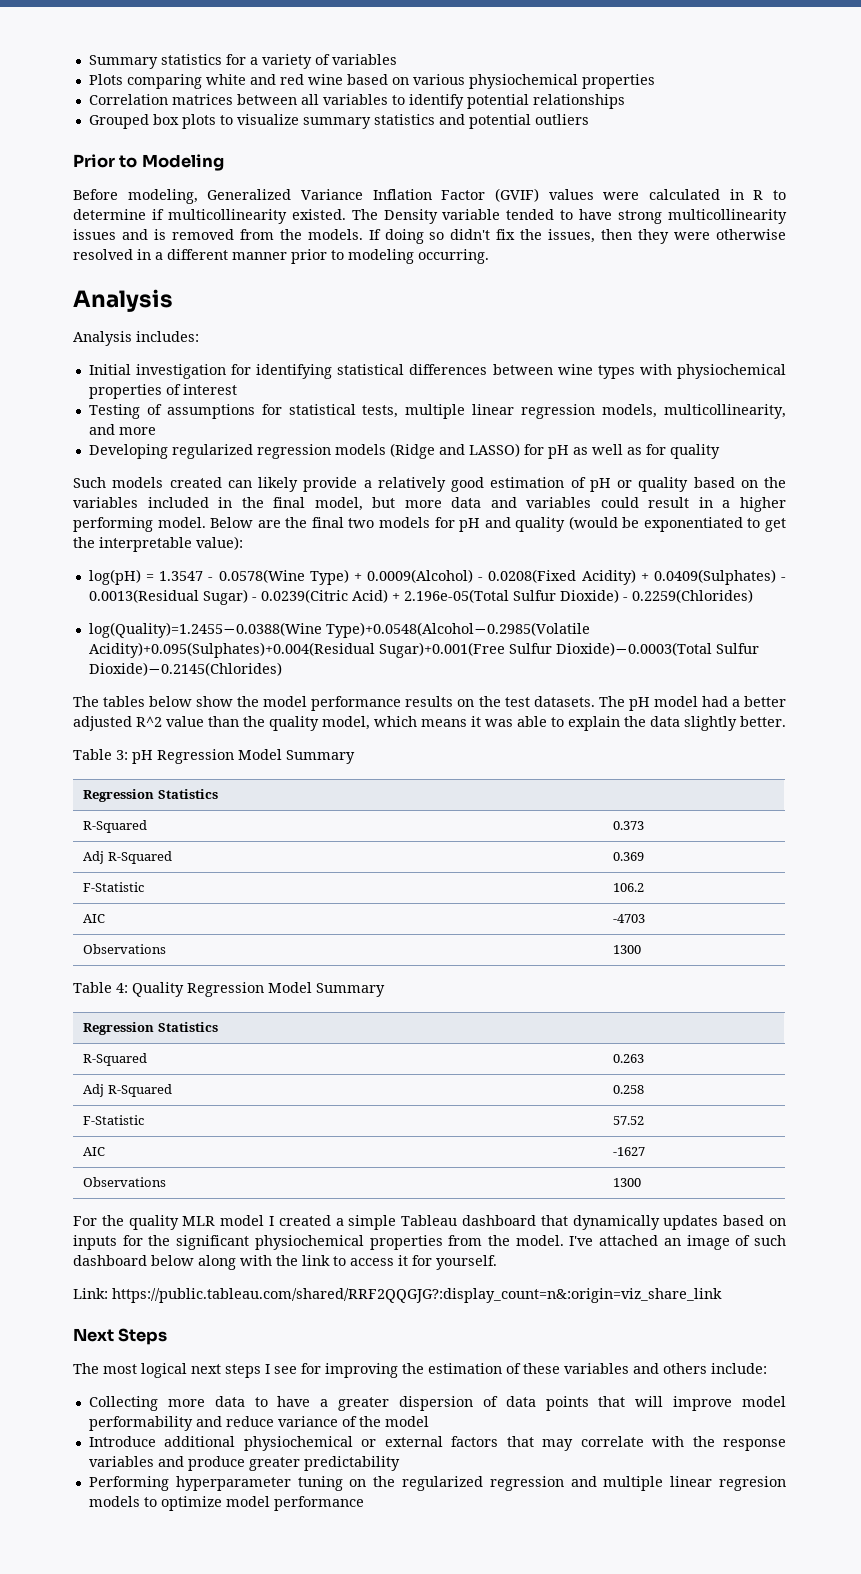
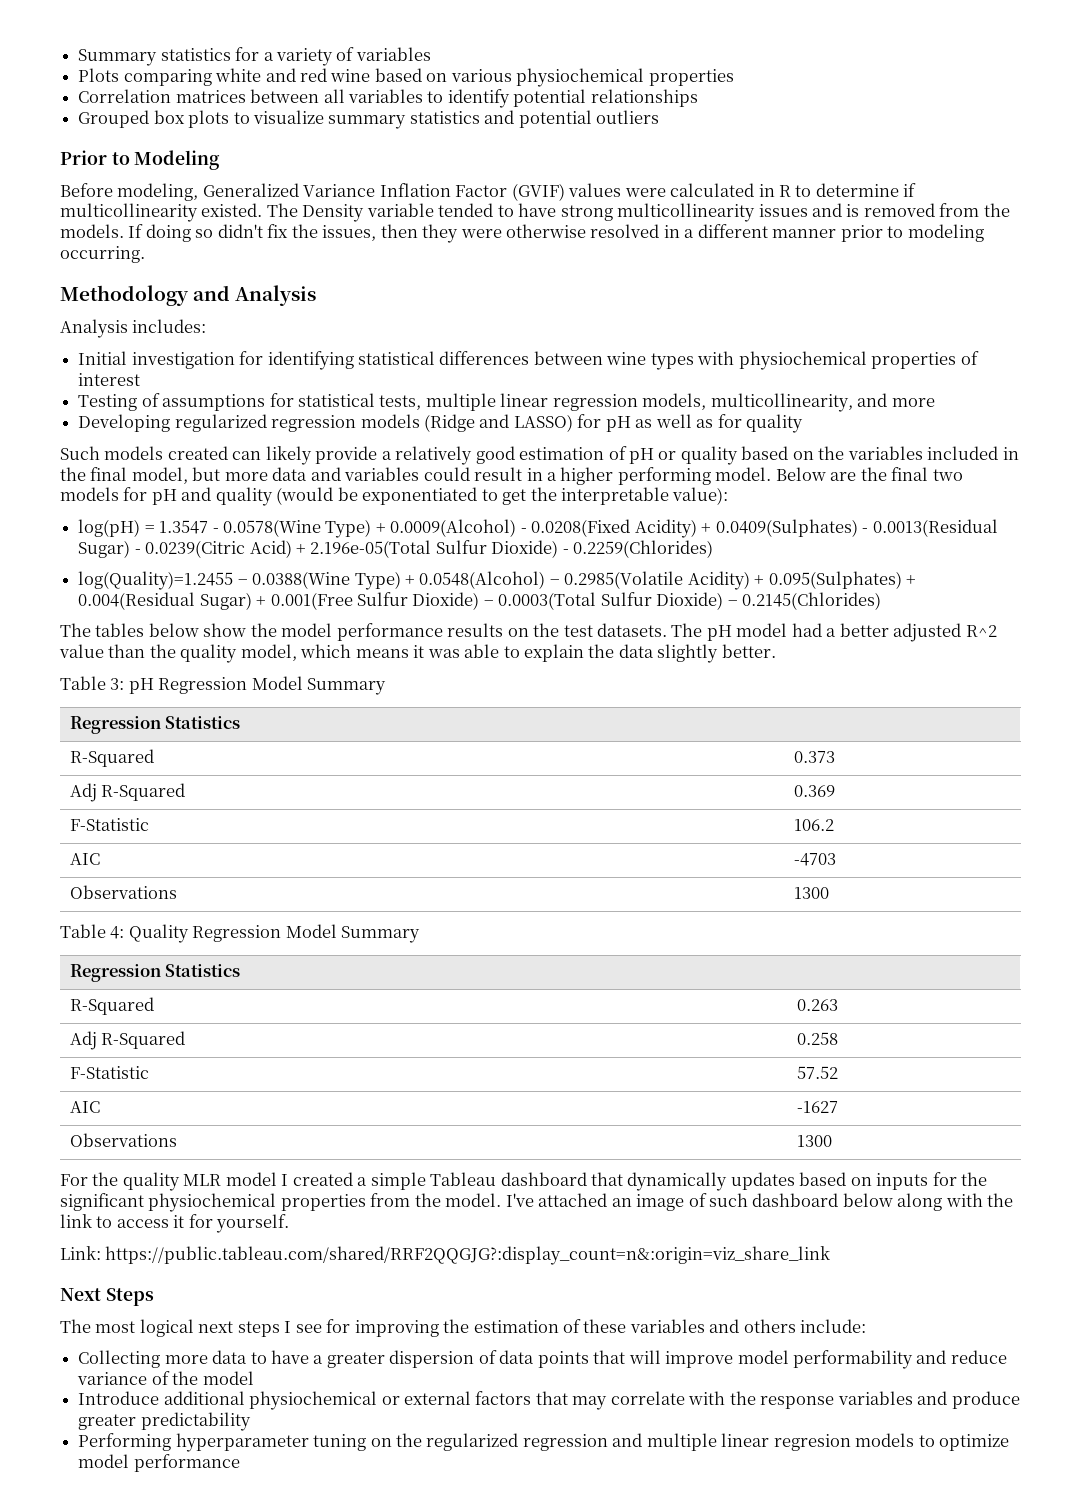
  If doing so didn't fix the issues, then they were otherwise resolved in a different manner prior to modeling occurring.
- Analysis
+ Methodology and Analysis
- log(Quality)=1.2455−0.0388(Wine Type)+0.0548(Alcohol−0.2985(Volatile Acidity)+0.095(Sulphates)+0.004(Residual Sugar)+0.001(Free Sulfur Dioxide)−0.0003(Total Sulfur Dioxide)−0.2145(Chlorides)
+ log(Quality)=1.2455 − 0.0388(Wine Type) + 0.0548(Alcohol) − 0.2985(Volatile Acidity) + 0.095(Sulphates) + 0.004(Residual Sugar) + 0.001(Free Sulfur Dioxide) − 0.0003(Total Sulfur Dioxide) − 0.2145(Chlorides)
· · ·
- WHAT THE EXERCISE ASKS -
Write out every line of the entries above exactly, and omit their pictures.

- ANSWER TO THE EXERCISE -
  If doing so didn't fix the issues, then they were otherwise resolved in a different manner prior to modeling occurring.
- Analysis
+ Methodology and Analysis
- log(Quality)=1.2455−0.0388(Wine Type)+0.0548(Alcohol−0.2985(Volatile Acidity)+0.095(Sulphates)+0.004(Residual Sugar)+0.001(Free Sulfur Dioxide)−0.0003(Total Sulfur Dioxide)−0.2145(Chlorides)
+ log(Quality)=1.2455 − 0.0388(Wine Type) + 0.0548(Alcohol) − 0.2985(Volatile Acidity) + 0.095(Sulphates) + 0.004(Residual Sugar) + 0.001(Free Sulfur Dioxide) − 0.0003(Total Sulfur Dioxide) − 0.2145(Chlorides)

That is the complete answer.